If your bunker shot basics and fundamental technique are correct you’ll have a great chance to really increase your up-and-down percentage from greenside bunkers. This tee peg bunker drill for golf should certainly help…
1) Set-up essentials
Most golfers know to open up their stance in the sand, but the best way to get everything right at address is to actually start by setting up square to the target. This gives you a reference point as to where you want your club to be aiming.
From this square set-up, feed the clubface around in your hands so it starts to look off to the right (perhaps around 45˚). Now turn the body and feet round to the left until the clubface returns to the square-to-target position at address.
2) Wriggle those feet
Because you’re in sand and want to get the club down below the ball at impact, you’ll need to wriggle the feet in. Getting the body slightly lower than the level of the sand makes it easier to take the depth of divot required, with the club entering the sand about 1.5in behind the ball.

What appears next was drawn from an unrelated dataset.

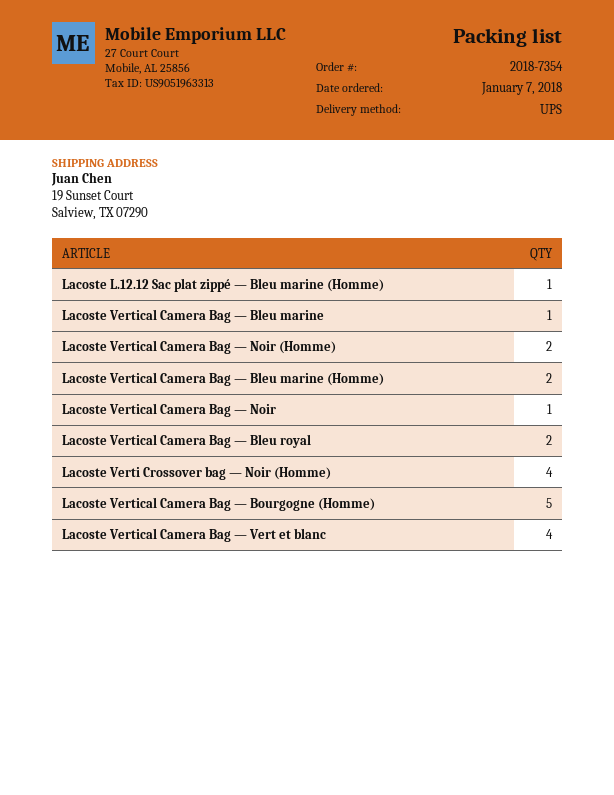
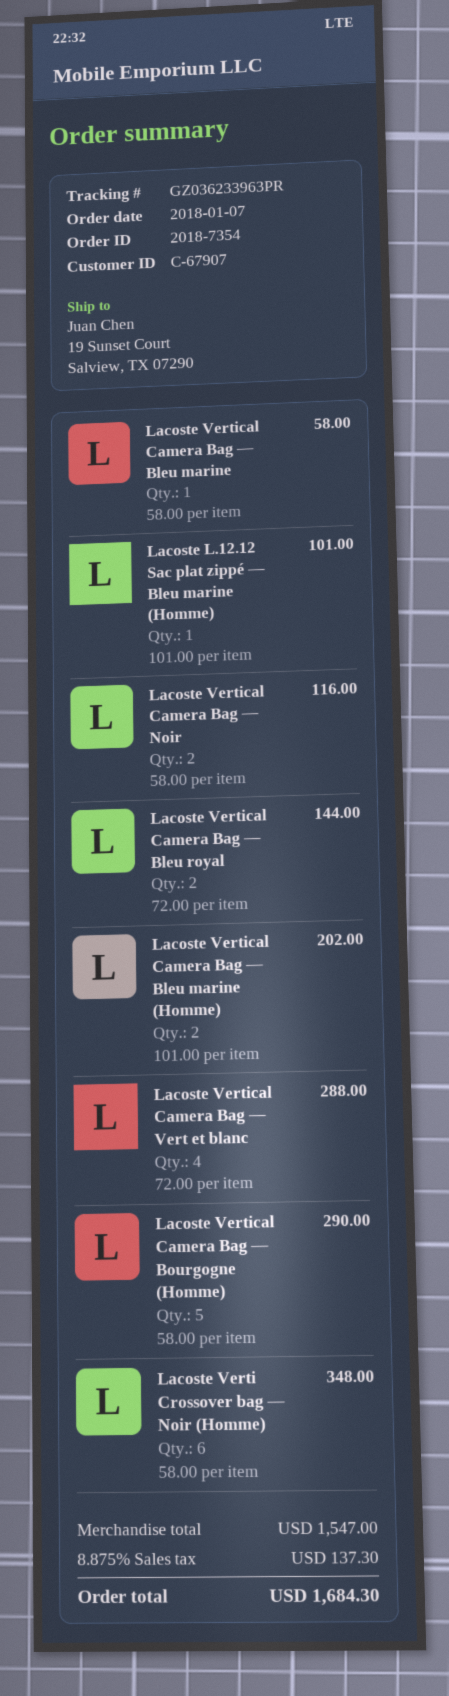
Lacoste Vertical Camera Bag — Noir (Homme): 2 -> none
Lacoste Vertical Camera Bag — Noir: 1 -> 2
Lacoste Verti Crossover bag — Noir (Homme): 4 -> 6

Place around 65% of your body’s pressure onto your lead side (the left leg for right-handers) and keep it there all the way through the swing.
3) Follow the feet
Many golfers achieve this nice open position at address but then swing too much around the body. This leads to too shallow an angle of attack, and the club entering the sand too far behind the ball with disastrous consequences. You need to swing along the line of your body and toes.
Remember, you’ve pre-set the clubface to be pointing at the target, so that is where the ball will then go rather than down the line of your swing. Hinging the wrists a little early will help you get a nice wrist set to help you swing along the line.
4) Tee peg bunker drill for golf
Good bunker play is not just about where the club enters the sand, but whereabouts it bottoms out at its lowest point. You want the deepest point of the divot to be directly underneath the ball. Tee your ball up in the sand, as shown in this photo, then swing along the line of your toes trying to hit the base of the tee.
The ball should just fall into the spot were the tee was. Now place a ball on the sand and take your set-up, imagining that you can see through the sand to the base of the tee. Make the same swing, and in your mind, try to hit the base of the tee again. The tee peg bunker drill for golf is a great way to get the feel you need to play better sand shots.
Be nice and committed and keep the clubhead moving through to the finish with a smooth acceleration. The club will glide through the sand, splashing the ball out in the process.